One approach to building a predictive model is to subdivide the variable space into regions, by sequentially subdividing each variable. For example, if we split ltg at a threshold value of -0.01, it does a reasonable job of isolating the large values in one of the resulting subspaces.

In [ ]:
ltg_split = -0.01
plt.scatter(ltg, bmi,  c=y, cmap="Blues")
plt.vlines(ltg_split, *plt.gca().get_ylim(), linestyles='dashed')
plt.xlabel('ltg'); plt.ylabel('bmi');

However, that region still contains a fair number of low (blue) values, so we can similarly bisect the region using a bmi value of -0.03 as a threshold value:

In [ ]:
bmi_split = -0.03
plt.scatter(ltg, bmi,  c=y, cmap="Blues")
plt.vlines(ltg_split, *plt.gca().get_ylim(), linestyles='dashed')
plt.hlines(bmi_split, ltg_split, plt.gca().get_xlim()[1], linestyles='dashed')
plt.xlabel('ltg'); plt.ylabel('bmi');

We can use this partition to create a piecewise-constant function, which returns the average value of the observations in each region defined by the threshold values. We could then use this rudimentary function as a predictive model.

In [ ]:
np.mean(y[(bmi>bmi_split) & (ltg>ltg_split)])
In [ ]:
np.mean(y[(bmi<=bmi_split) & (ltg>ltg_split)])
In [ ]:

The choices for splitting the variables here were relatively arbitrary. Better choices can be made using a cost function $C$, such as residual sums of squares (RSS).

$$C = \sum_j \sum_{i \in R_j} (y_i - \hat{y}_{R_j})^2$$

where $\hat{y}_{R_j}$ is the mean response for the training observations in the jth region.


Use residual sums of squares to select competitive threshold values for the predictive model defined above

In [ ]:
# Write your answer here

The recursive partitioning demonstrated above results in a decision tree. The regions defined by the trees are called terminal nodes. Locations at which a predictor is split, such as bmi=-0.03, are called internal nodes. As with this simple example, splits are not generally symmetric, in the sense that splits do not occur similarly on all branches.

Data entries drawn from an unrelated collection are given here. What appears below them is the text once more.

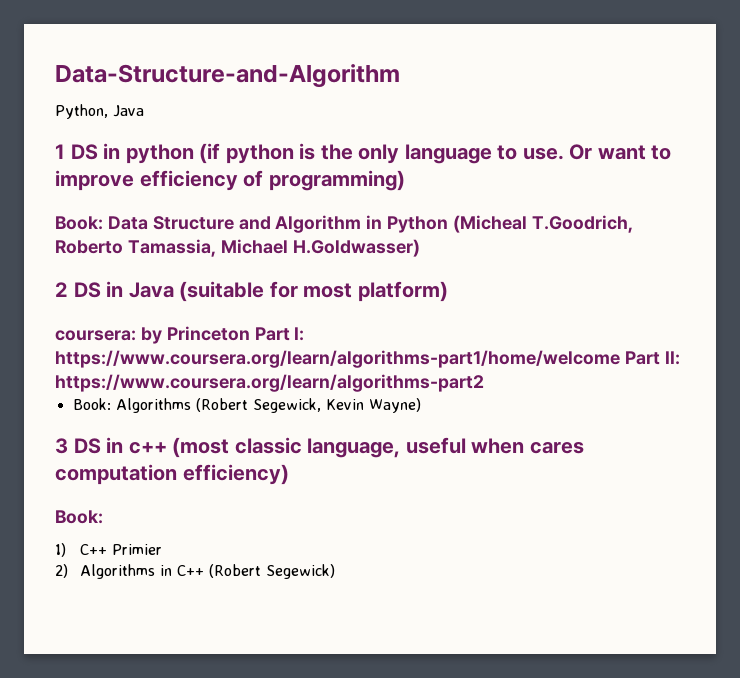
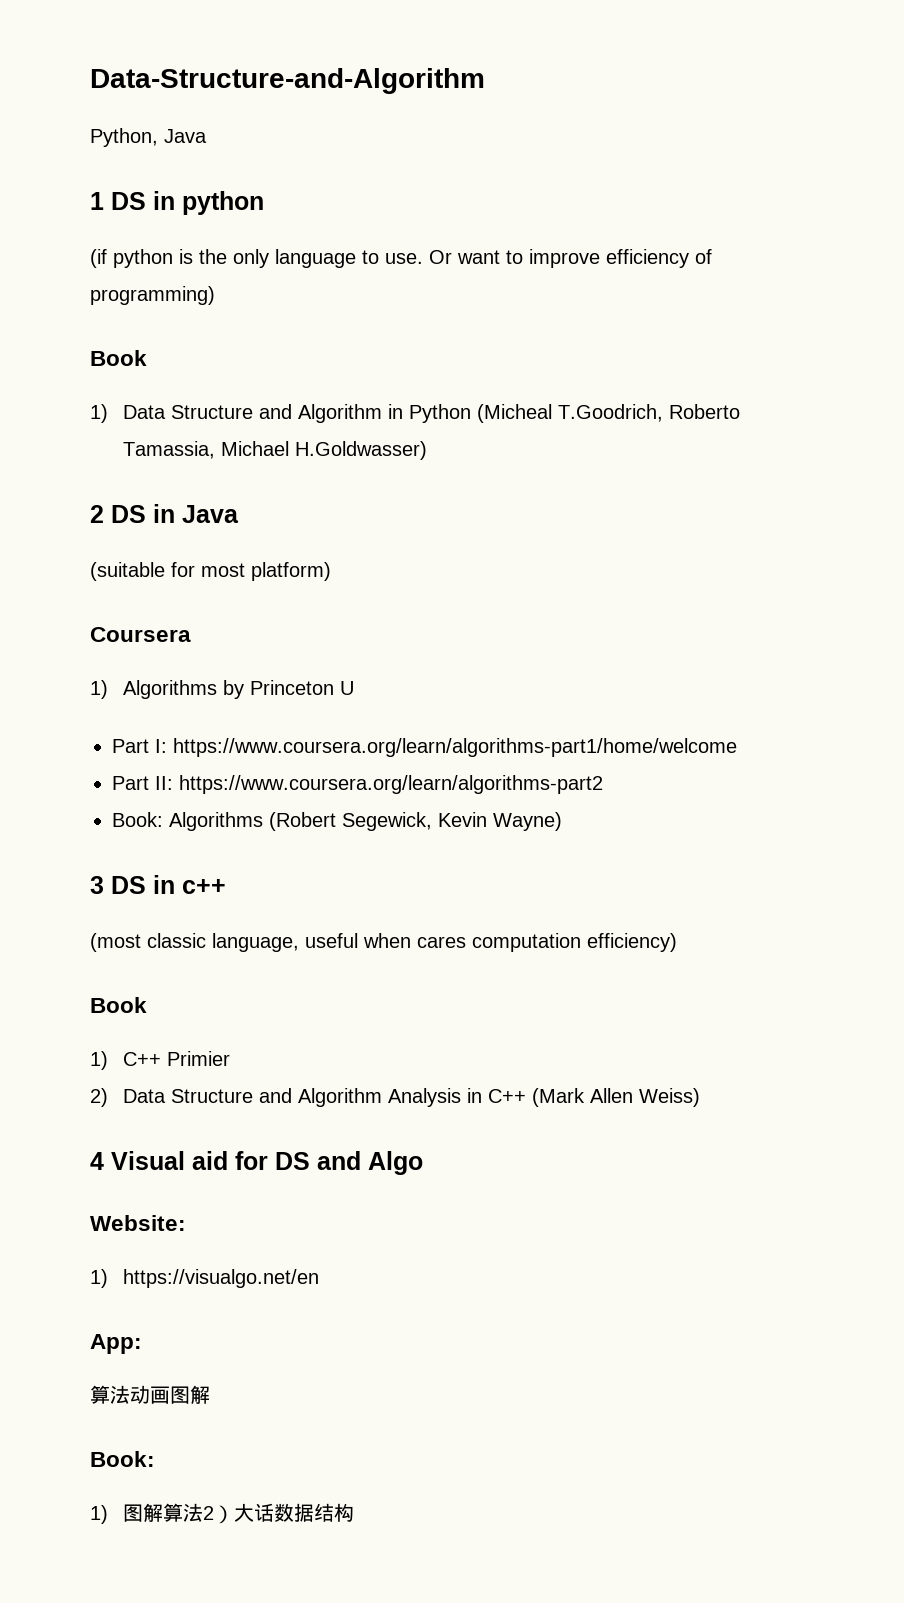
(194, 154) none -> (264, 203) //
[55,216,103,230] Book: -> [90,350,147,366] [90,404,108,423] Book // 1)
(174, 290) none -> (239, 514) //
[55,330,136,341] coursera: -> [90,627,191,642] [90,680,217,699] Coursera // 1) Algorithms
(250, 333) none -> [339,681,354,695] U //
(620, 359) none -> (737, 747) //
(167, 448) none -> (226, 886) //
[55,510,103,524] Book: -> [90,997,147,1013] Book
[80,564,336,579] Algorithms in C++ (Robert Segewick) -> [122,1088,700,1107] [90,1151,423,1175] [90,1215,186,1231] [90,1269,319,1288] [90,1334,142,1354] [90,1385,210,1404] [90,1451,155,1467] [90,1503,354,1524] Data Structure and Algorithm Analysis in C++ (Mark Allen Weiss) // 4 Visual aid for DS and Algo // Website: // 1) https://visualgo.net/en // App: // 算法动画图解 // Book: // 1)图解算法2）大话数据结构

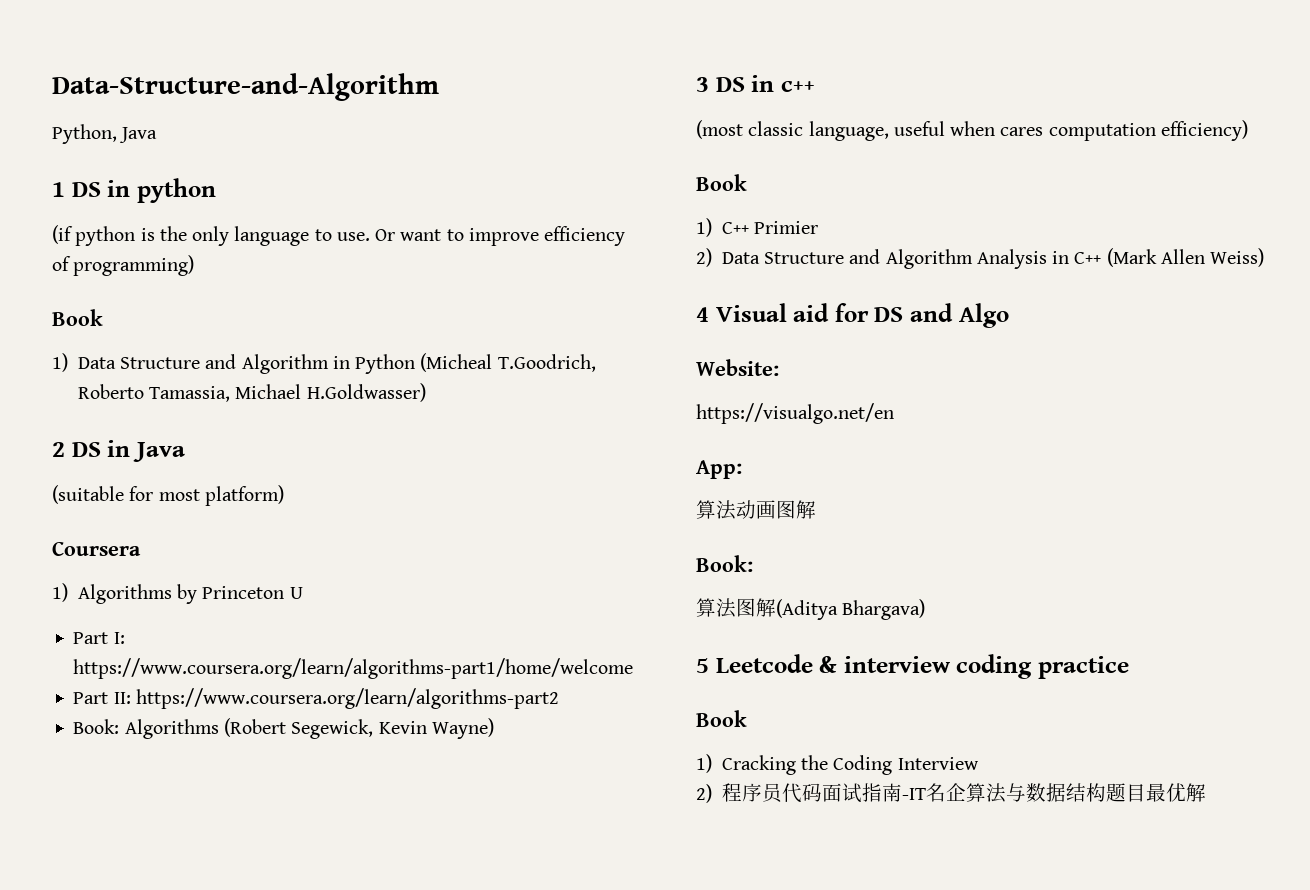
[90,1269,108,1288] 1) -> (779, 367) none
[90,1503,354,1524] 1)图解算法2）大话数据结构 -> [696,598,926,620] [696,654,1130,679] [696,710,747,727] [696,754,979,775] [696,783,1206,803] 算法图解(Aditya Bhargava) // 5 Leetcode & interview coding practice // Book // 1) Cracking the Coding Interview // 2)程序员代码面试指南-IT名企算法与数据结构题目最优解

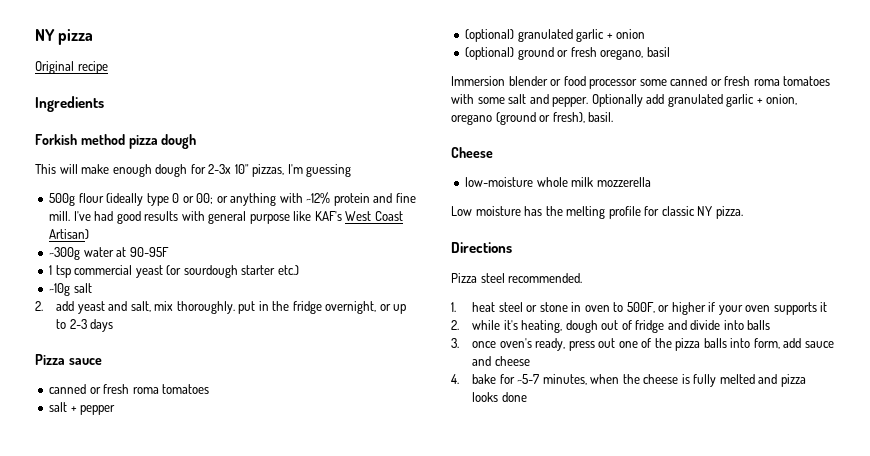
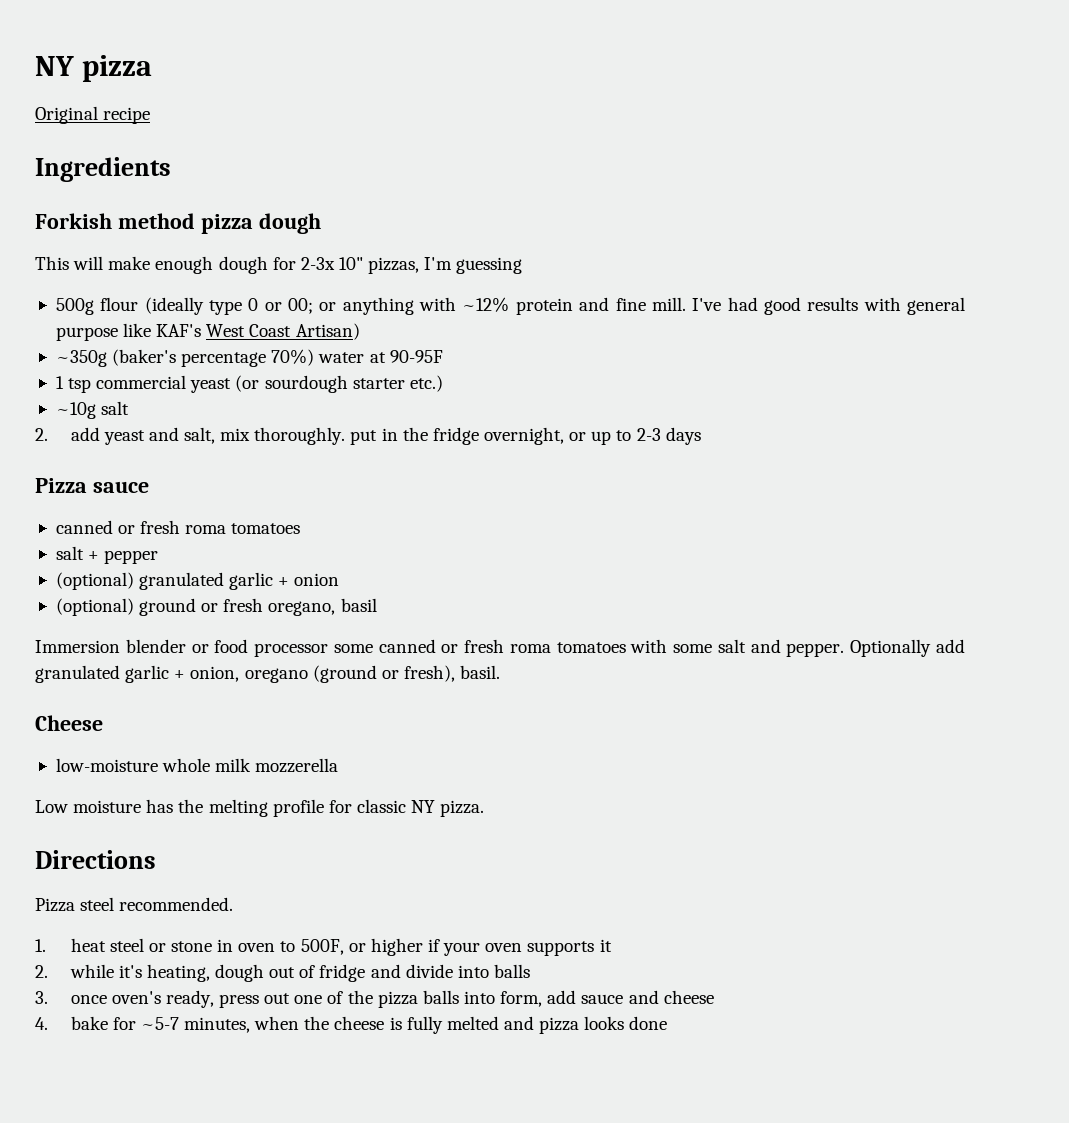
[49,247,81,260] ~300g -> [55,349,315,367] ~350g (baker's percentage 70%)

Now consider a subset of three variables from the Titanic dataset, which we would like to use to predict survival from the disaster. The following describes one such decision tree:

  • We first check if gender of the passenger is male. If "no", we follow the right branch and end up in a leaf where the probability of survival is $p(y=1,x_1=F)=0.73$, so we predict survival ($y=1$) at this node (36% of observations fall under this leaf)
  • If the passenger is male, we then check the age of the passenger. If he is older than 9.5 years, then the probability of survival $p(y=1,x_1=M,x_2>9.5)=0.17$, so we predict death ($y=0$).
  • If, on the other hand, the passenger is younger than 9.5 years, we then check if the number of siblings and spouses on board was higher than 2.5; if "yes", then the probability of survival $p(y=1, x_1=M, x_2>9.5, x_3>2.5)=0.05$, so we predict death, otherwise we predict survival with $p(y=1, x_1=M, x_2>9.5 , x_3 \lt 2.5)=0.89$.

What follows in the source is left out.